This text documents the technical support required to keep the “Catholic Portal” running smoothly. In a nutshell, it falls into three categories:
- assisting CRRA members in making their metadata available
- harvesting and indexing member metadata
- maintaining the Portal’s software
The “Catholic Portal” is a part of the Catholic Research Resources Alliance (CRRA). The purpose of the Alliance is “to provide enduring global access to Catholic research resources”. To this end the Portal is currently and primarily a metadata index — pointers to “rare, unique and uncommon research materials”. The Portal is implemented using a variety of (mostly) open source software including: Vufind, WordPress, Concrete5, Apache, Analog, ProFTPD, Filemaker, and a set of locally developed shell and Perl scripts. The balance of this text describes how these pieces of software are used to provide technical support against the Portal.
Technical support includes assisting Alliance members on how to make their metadata accessible via the Web as well as providing a means for putting metadata on the Web for those members who are unable to do this at their local institution.
The Portal currently supports three types of metadata: MARC, EAD, and Dublin Core formatted in XML. Instead of emailing metadata to a centralized authority, Portal metadata is expected to be accessible via the Web; members are expected to regularly extract metadata from there local systems and make it accessible via one or more URLs. This particular process is documented in a pair of blog postings: “Making your content available” and “How to make MARC and EAD metadata available in the ‘Catholic Portal’“.
Some Alliance members are not authorized to make content available via the Web. Some members do not want to make their content available via their local Web servers. In order to satisfy these members, the Alliance supports an FTP “dropbox” where members can put their metadata. This FTP site doubles as a website enabling all member content to be accessible via one or more URLs. This process is described in a blog posting called “How to make CRRA metadata available via the FTP ‘dropbox’“.
The dropbox is implemented on a computer named crradrop.library.nd.edu with software called ProFTPD. The software is configured in the file /usr/local/etc/proftpd.conf. Alliance member usernames and passwords are created with a rudimentary shell script at /usr/local/sbin/proftpd-user.sh. After username/password combinations are shared with members, the dropbox’s firewall configuration needs to be updated for the members’ IP addresses. This is done by editing /etc/sysconf/iptables. To make the member metadata accessible via one or more URLs, the dropbox’s file system is also accessible via the Web using Apache, and the Apache’s configuration file is located at /etc/httpd/conf/httpd.conf.

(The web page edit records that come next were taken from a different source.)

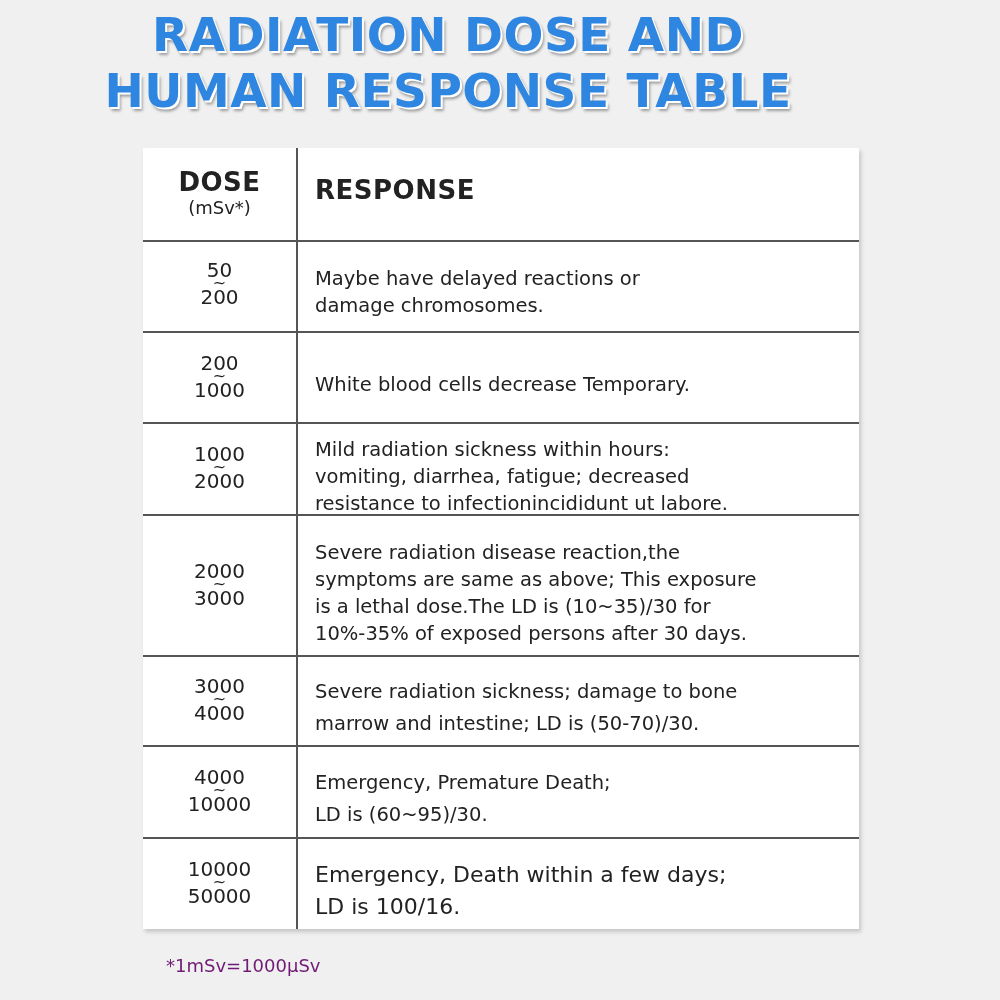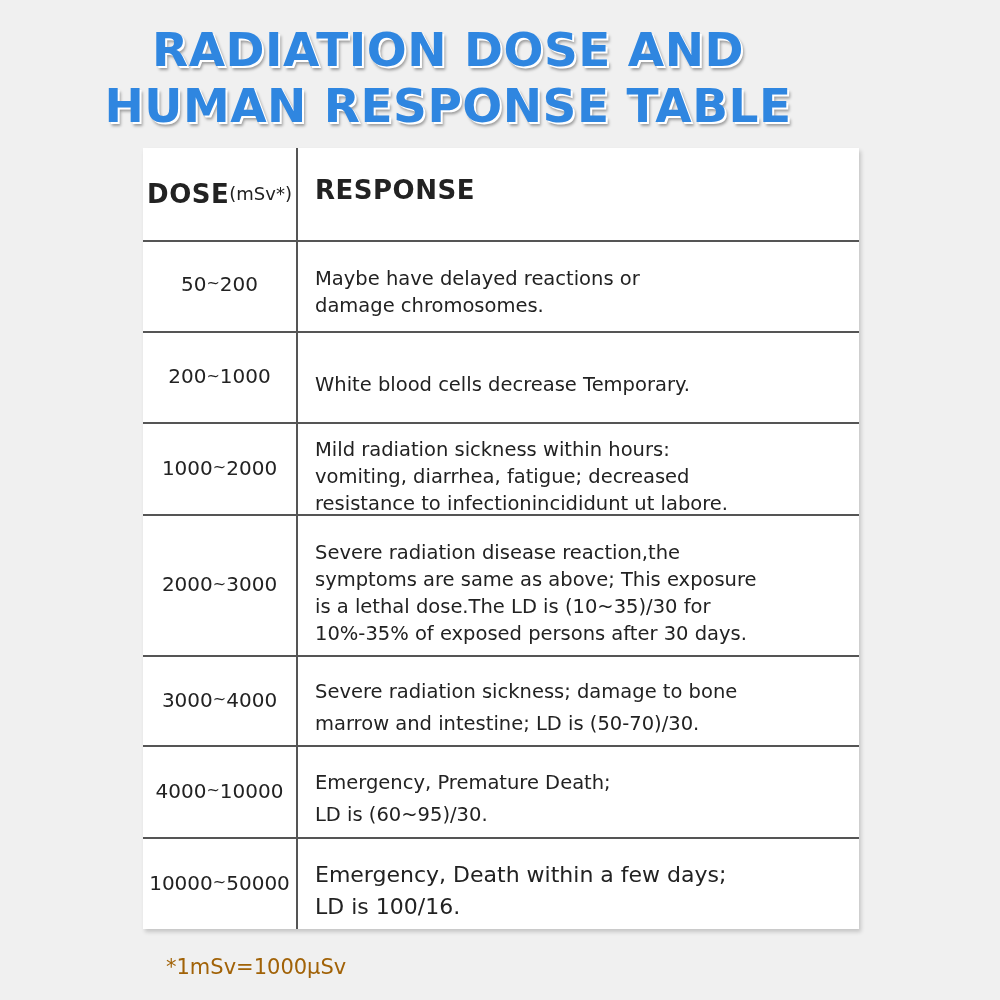--- a/index.html
+++ b/index.html
@@ -3,21 +3,21 @@
 <meta charset="utf-8">
 <style>
   html, body { margin: 0; padding: 0; }
   body {
     width: 1000px; height: 1000px; position: relative; overflow: hidden;
     background: #f0f0f0;
     font-family: "DejaVu Sans", "Liberation Sans", sans-serif;
     color: #222;
   }
   .title {
-    position: absolute; left: 0; top: 22px; width: 896px;
+    position: absolute; left: 0; top: 7px; width: 896px;
     text-align: center;
     font-family: "DejaVu Sans", sans-serif;
     font-weight: bold;
     font-size: 47px;
     line-height: 56px;
     color: #2f86e0;
     letter-spacing: 0.5px;
     text-shadow: 2px 2px 0 #ffffff, 3px 4px 3px rgba(0,0,0,0.35);
   }
   .title .line1 { display: block; }
@@ -29,37 +29,37 @@
   }
   .vline {
     position: absolute; left: 153px; top: 0; width: 1.5px; height: 781px; background: #555;
   }
   .hline {
     position: absolute; left: 0; width: 716px; height: 1.5px; background: #555;
   }
   .row { position: absolute; left: 0; width: 716px; }
   .cell-dose {
     position: absolute; left: 0; top: 0; width: 153px; height: 100%;
-    display: flex; flex-direction: row; align-items: center; justify-content: center;
+    display: flex; flex-direction: column; align-items: center; justify-content: center;
     font-size: 20px; line-height: 19px; color: #222; border-radius: 8px;
   }
   .cell-dose .tilde { font-size: 16px; line-height: 10px; height: 10px; margin-top: -2px; }
   .cell-react {
     position: absolute; left: 172px; top: 8px; right: 12px; height: 100%;
     display: flex; align-items: center;
     font-size: 19.5px; line-height: 27px; color: #222;
     white-space: pre-line;
   }
   .header .cell-dose { line-height: 28px; }
   .header .dose-title { font-weight: bold; font-size: 26px; letter-spacing: 0.5px; }
   .header .dose-unit { font-size: 18px; line-height: 24px; }
   .header .cell-react { font-weight: bold; font-size: 26px; letter-spacing: 0.5px; top: -4px; }
   .footnote {
     position: absolute; left: 166px; top: 955px;
-    font-size: 21px; color: #a16207;
+    font-size: 18px; color: #701a75;
   }
 </style>
 </head>
 <body>
 
 <div class="title">
   <span class="line1">RADIATION DOSE AND</span>
   <span class="line2">HUMAN RESPONSE TABLE</span>
 </div>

Harvesting & indexing metadata
The second level of technical support involves harvesting and indexing member metadata, thus making it available via the Portal. This is facilitated through a set of locally developed shell and Perl scripts.
The Portal resides on a computer named cportal.library.nd.edu. All of the shell and Perl scripts, as well as their supporting configuration files are located in /shared/cportal_prod/data/crra/crra-scripts. The most important configuration file is called etc/libraries.db, and it is essentially a list of members, their addresses, and URLs pointing to their Web-accessible metadata. Most of the Perl scripts reference this configuration file. It is very important.
The Portal currently supports three types of metadata: 1) MARC, 2) EAD, and 3) a flavor of Dublin Core/XML exported from PastPerfect systems. MARC metadata is ingested using the following scripts:
- bin/marc-harvest.pl – Using HTTP, this script mirrors files of remotely located MARC records.
- bin/marc-add-code.pl – Reads mirrored MARC records and updates each record’s 001 field so it is unique across the Portal’s index. It does this by simply prepending the value of the 001 field with a three-letter code denoting a CRRA member institution.
- bin/marc-index.pl – This script reads the updated MARC records and inserts them into the Portal’s index (Solr). It is helpful to restart the Portal (sudo /usr/sbin/clusvcadm -R cportalprod) before this script is run in order to reduce the possibility of timeout errors.
- bin/marc-build.sh – This is a brain-dead shell script is used to run each of scripts above in batch. Ideally, this script should be run as a cron job.
The process of ingesting EAD files is similar, and it is supported with the following scripts:
- bin/ead-harvest.pl – This script mirrors all the .xml files in a given HTTP-accessible directory.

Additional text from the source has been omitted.